By applying this definition to the words of Jesus we have a very different meaning. It now paints a picture of a people who long to see the promises of God fulfilled; who are desperate that all that has gone wrong be put right; who are hungry for God to keep the promise he made so long ago. And of course, in Jesus, the seed of Abraham, this is what happens. In his coming, his death, and his resurrection the promise is being fulfilled and the Kingdom is being restored.
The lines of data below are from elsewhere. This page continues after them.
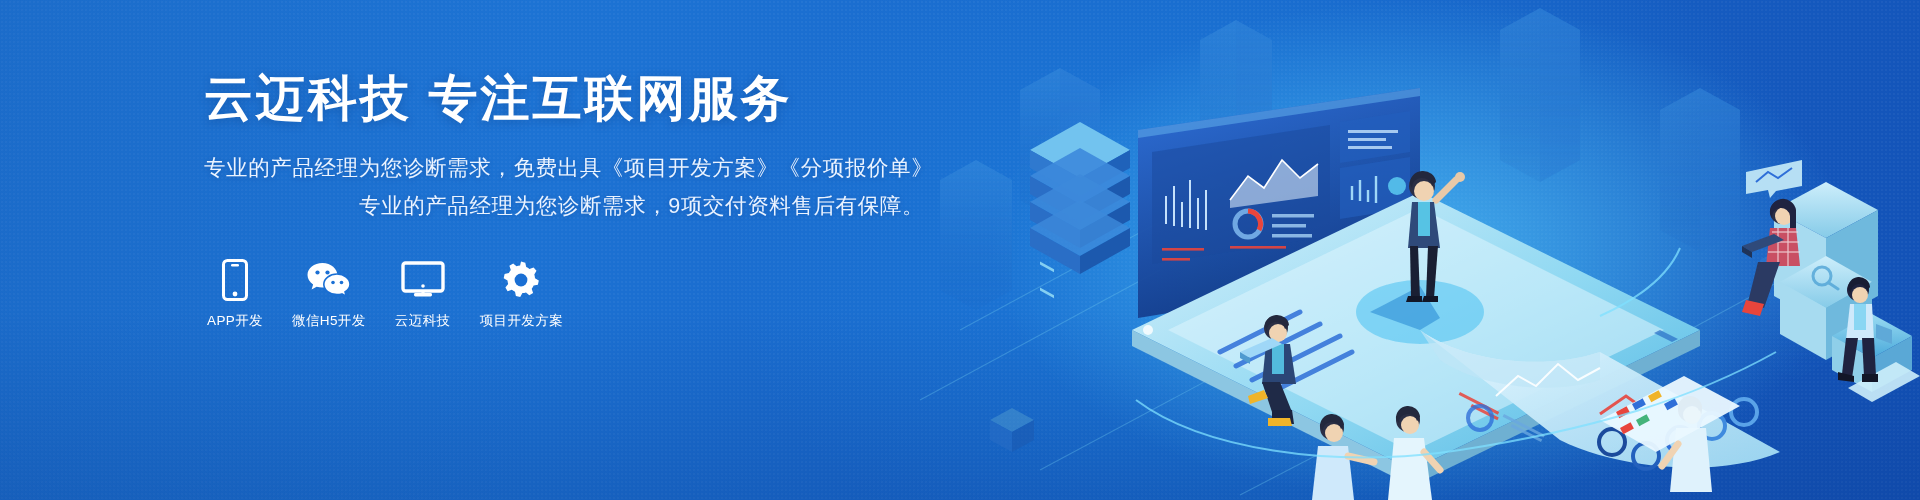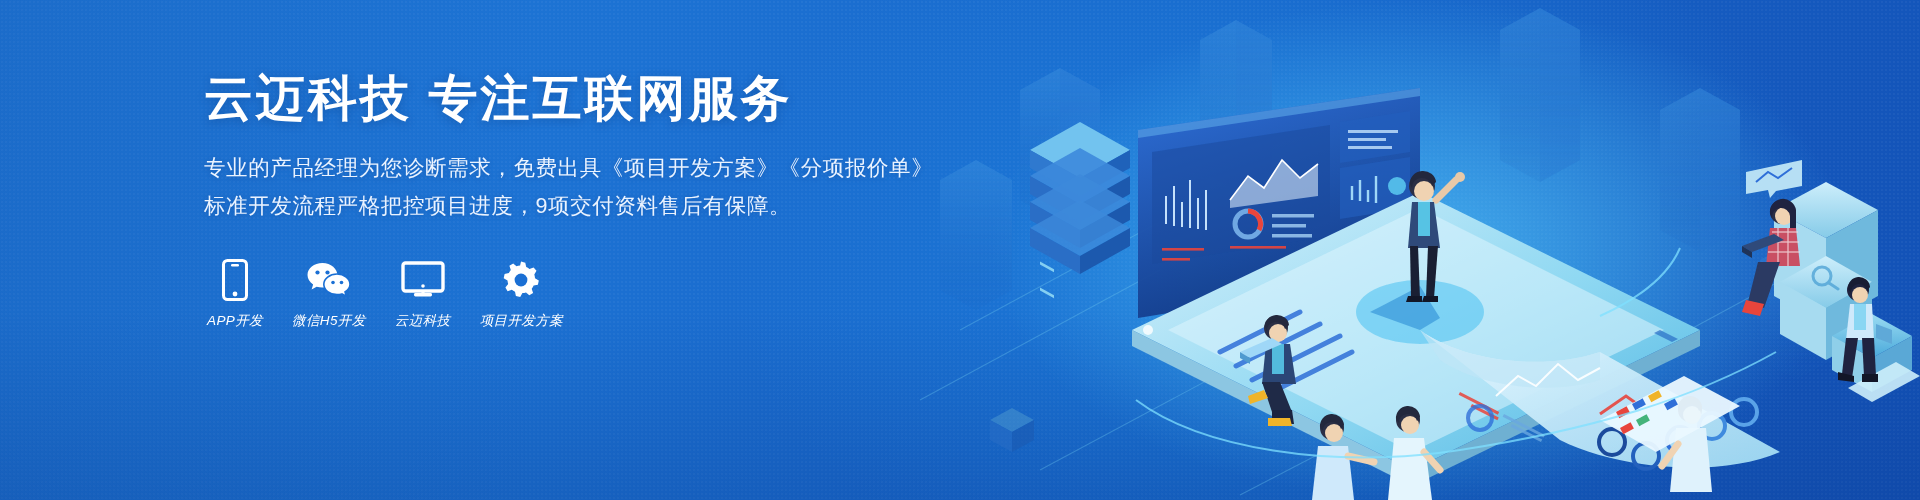"专业的产品经理为您诊断需求，免费出具《项目开发方案》《分项报价单》" .subline { text-align: none -> right }
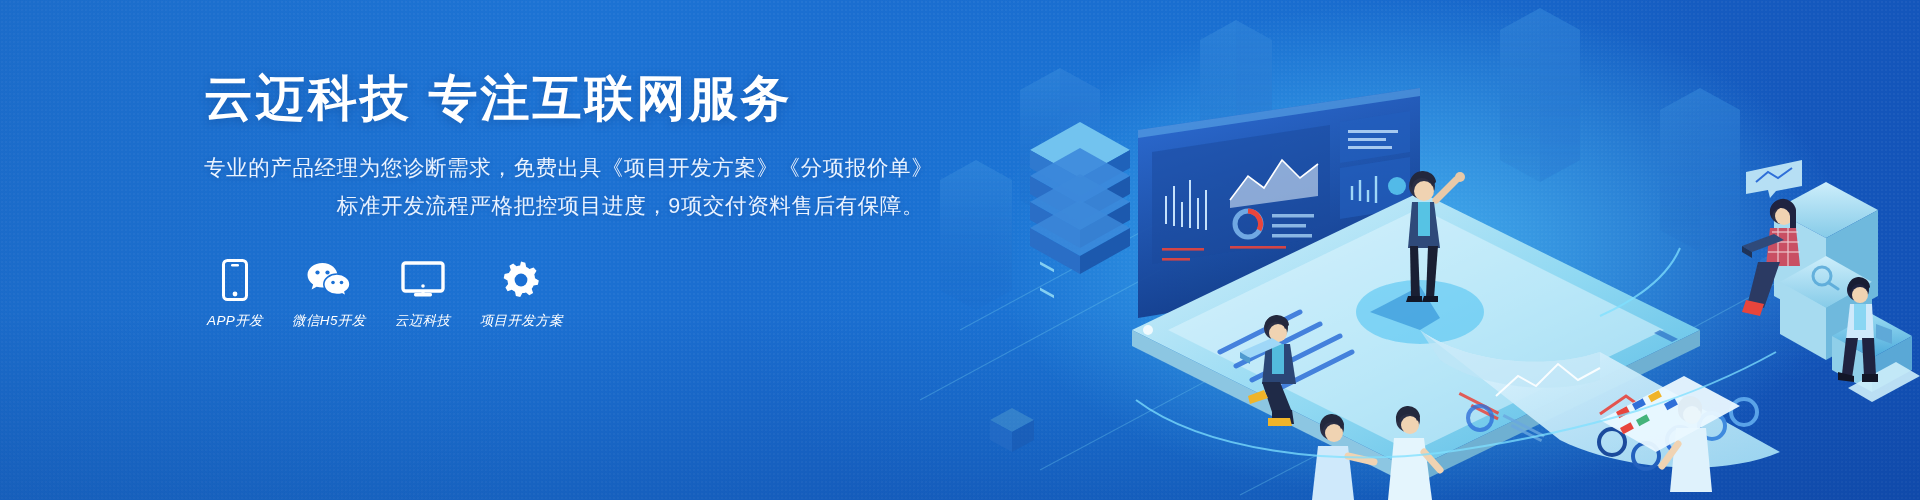"标准开发流程严格把控项目进度，9项交付资料售后有保障。" div { text: 标准开发流程严格把控项目进度 -> 专业的产品经理为您诊断需求 }
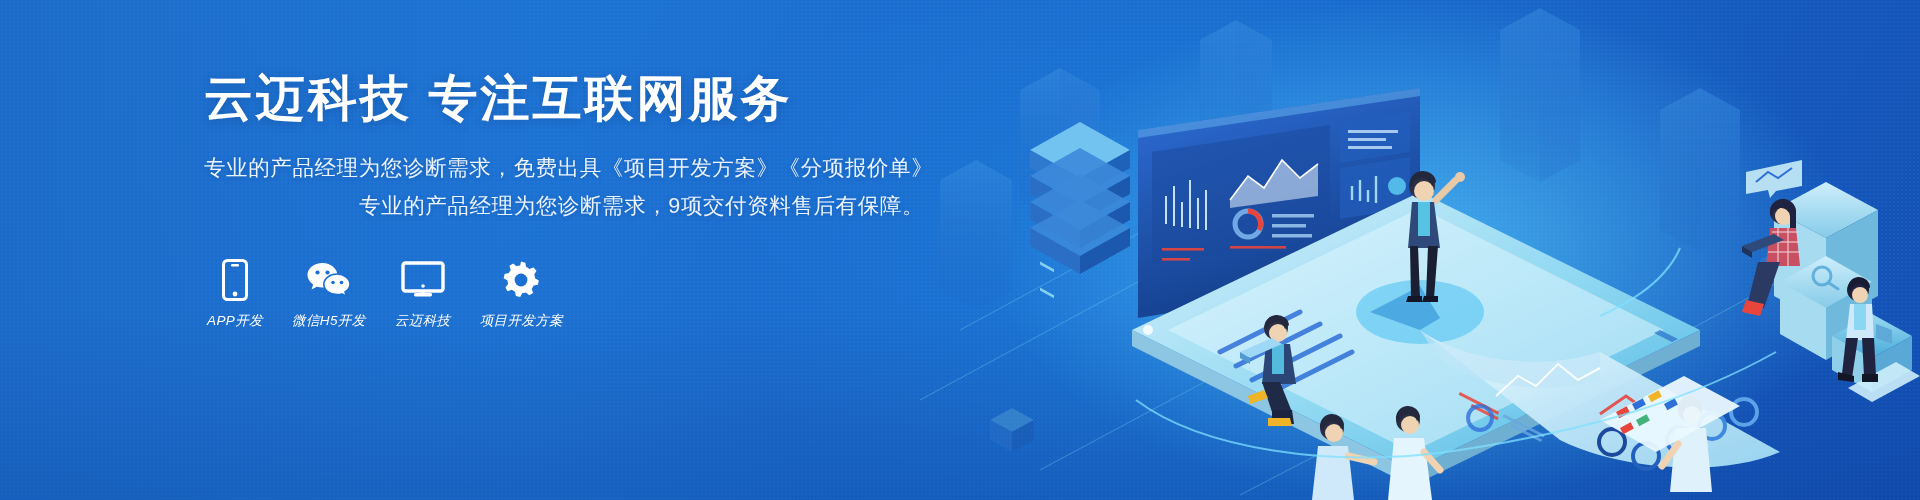"APP开发" .svc-label { font-style: italic -> none }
Today a general election is to be called in the UK. Over the next four weeks politicians will debate how the last set of promises have or have not been kept and will present a new set of promises for the future. But even those of us who love the world of politics feel jaded at even the thought of even more unfulfilled promises being made. Politicians are able to do great things; but for the thirst for a truly better world to be quenched, only the coming Kingdom will do.